Le : 17/09/2015 09:13

Souvenir olfactif et fraternel à Bab el Oued

Les murs des maisons autour du lavoir de la Bassetta, doivent se souvenir de ces airs espagnols qui se répandaient dans le quartier par les fenêtres entrouvertes les matins d’été. Nos aïeux se régalaient à écouter ces musiques de leur pays sorties d’un phonographe à manivelle. La vie se déroulait paisiblement, pourvu que la table du dimanche midi ait été bien garnie autour et dessus. Autour, il y avait la famille, parents et enfants ; dessus une marmite contenant une “arroz caldo” qui embaumait les paliers des maisons. A la fin du repas, retentissaient des rires à l’écoute de cet air valencien : “ La ouella fa roz sin seba, et le ouello di que no vol, la ouella salsa li pega et le ouello li trenca le pérol.” Cette comptine de nos anciens rappelait le pays de leurs ancêtres qu’ils avaient quitté pour offrir un avenir meilleur à leur descendance. Et comment oublier les odeurs qui s’installaient tous les jours, sur le coup de midi dans le courant d’air des maisons aux portes d’entrée toujours ouvertes. La friture de poissons, de poivrons, d'aubergines, les sardines en escabetch et « l’omblette de pon de terre » ravissaient nos narines d'enfant.
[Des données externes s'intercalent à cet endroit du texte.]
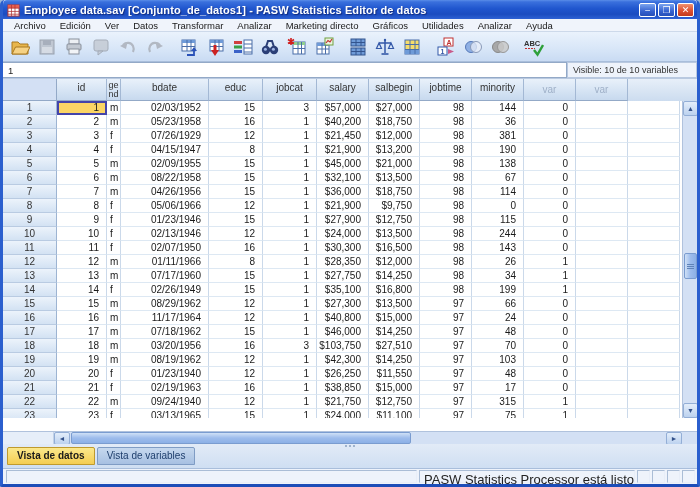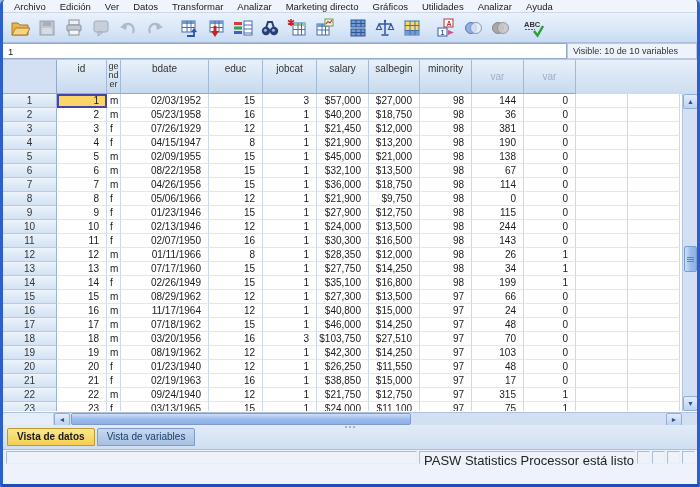--- a/index.html
+++ b/index.html
@@ -42,21 +42,21 @@
   .cellref{ height:17px; flex:0 0 17px; display:flex; align-items:stretch; background:#e9eff9;
     border-bottom:1px solid #b9c9e0; }
   .refbox{ width:90px; flex:0 0 90px; background:#f4f7fc; border:1px solid #93a9c7; border-right-color:#fff;
     border-bottom-color:#fff; font-size:9.5px; color:#222; padding:2px 0 0 4px; }
   .editor{ flex:1; background:#fff; border:1px solid #93a9c7; border-left:none; font-size:9.5px; color:#222;
     padding:2px 0 0 5px; }
   .visbox{ width:130px; flex:0 0 130px; background:#eef3fb; border:1px solid #b9c9e0; font-size:9px;
     color:#333; padding:2px 0 0 5px; white-space:nowrap; }
   
   .grid{ flex:0 0 352px; height:352px; position:relative; background:#fff; overflow:hidden; }
-  .header-row{ display:flex; height:34px; background:linear-gradient(180deg,#e7eff9,#ccdcef); }
+  .header-row{ display:flex; height:22px; background:linear-gradient(180deg,#e7eff9,#ccdcef); }
   .hcell{
     flex:0 0 auto; border-right:1px solid #a3b8d4; border-bottom:1px solid #93a9c7;
     background:linear-gradient(180deg,#e9f1fa 0%,#d6e4f4 55%,#c7d9ee 100%);
     font-size:10px; color:#333; display:flex; justify-content:center; align-items:flex-start; padding-top:3px;
     overflow:hidden;
   }
   .hcell.corner{ border-right:1px solid #93a9c7; }
   .hcell.wrap{ font-size:9px; line-height:9px; word-break:break-all; padding-top:2px; text-align:center; }
   .hcell.muted{ color:#9fb0c8; align-items:center; padding-top:0; }
   .grid-body{ display:flex; height:317px; overflow:hidden; }
@@ -105,20 +105,35 @@
   .spanel{ border:1px solid #aabdd6; border-bottom-color:#e8eef8; border-right-color:#e8eef8; background:#eef3fb; }
   .spanel.big{ flex:1; }
   .spanel.msg{ flex:0 0 163px; font-size:13px; color:#222; padding:1px 0 0 4px; white-space:nowrap; }
   .spanel.mini{ flex:0 0 13px; }
 </style>
 </head>
 <body>
 
 <div class="window">
 
+  <div class="titlebar">
+    <span class="app-icon">
+      <svg viewBox="0 0 14 14">
+          <rect x="1" y="1" width="12" height="12" fill="#fff" stroke="#b03030"></rect>
+          <rect x="1" y="1" width="12" height="3.5" fill="#e86050"></rect>
+          <path d="M1 4.5h12M1 8h12M1 11h12M4.8 1v12M8.6 1v12" stroke="#b03030" stroke-width=".8" fill="none"></path>
+        </svg>
+    </span>
+    <span class="title-text">Employee data.sav [Conjunto_de_datos1] - PASW Statistics Editor de datos</span>
+    <span class="win-controls">
+      <span class="wbtn minmax">‒</span>
+      <span class="wbtn minmax">❐</span>
+      <span class="wbtn close">✕</span>
+    </span>
+  </div>
 
   <div class="menubar" id="menubar">
       <span class="menu-item">Archivo</span>
       <span class="menu-item">Edición</span>
       <span class="menu-item">Ver</span>
       <span class="menu-item">Datos</span>
       <span class="menu-item">Transformar</span>
       <span class="menu-item">Analizar</span>
       <span class="menu-item">Marketing directo</span>
       <span class="menu-item">Gráficos</span>
@@ -317,20 +332,21 @@
   <div class="grid">
     <div class="header-row" id="headerRow">
         <div class="hcell corner" style="width: 54px; flex-basis: 54px;"></div>
         <div class="hcell" style="width: 50px; flex-basis: 50px;">id</div>
         <div class="hcell wrap" style="width: 14px; flex-basis: 14px;">gender</div>
         <div class="hcell" style="width: 88px; flex-basis: 88px;">bdate</div>
         <div class="hcell" style="width: 54px; flex-basis: 54px;">educ</div>
         <div class="hcell" style="width: 54px; flex-basis: 54px;">jobcat</div>
         <div class="hcell" style="width: 52px; flex-basis: 52px;">salary</div>
         <div class="hcell" style="width: 51px; flex-basis: 51px;">salbegin</div>
+        <div class="hcell" style="width: 52px; flex-basis: 52px;">jobtime</div>
         <div class="hcell" style="width: 52px; flex-basis: 52px;">minority</div>
         <div class="hcell muted" style="width: 52px; flex-basis: 52px;">var</div>
         <div class="hcell muted" style="width: 52px; flex-basis: 52px;">var</div>
       </div>
     <div class="grid-body">
       <div class="rows-area" id="rowsArea">
           <div class="grid-row">
             <div class="rowhdr">1</div>
             <div class="dcell num sel" style="width: 50px; flex-basis: 50px;">1</div>
             <div class="dcell txt" style="width: 14px; flex-basis: 14px;">m</div>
Alors, on ressentait un torrent de plaisir se déverser dans nos gorges. Mes amis, quel bonheur et quelle chance d’avoir vécu cette époque extraordinaire sous la protection de nos parents. L'existence en ce temps là à Bab el Oued se déroulait dans la simplicité du monde ouvrier et les petites gens qui habitaient le quartier, trimaient toute leur vie pour espérer donner un avenir meilleur à leur famille. L'amitié et la solidarité entre voisins apportaient du réconfort à chacun. Souvenons-nous du trait de caractère de ce modeste petit peuple : la déconnade et le rire. Sans prétention, nous avions inventé le festival du rire à tous les coins de rue. Chaque soir au retour du travail, surtout l'été, la rencontre avec les copains était un moment sacré d'échanges et de fraternité ; là aussi, nous étions les précurseurs des MJC ( maisons des jeunes et de la culture). Je me marre d'entendre aujourd'hui qu'une fois par an on célèbre la fête des voisins. Chez nous, chrétiens, juifs et musulmans se retrouvaient dans la joie à chaque fête religieuse et comme nous avions trois religions et que la coutume voulait que l'on offre une assiette de gâteaux fait maison à ses voisins de palier, on se régalait toute l'année.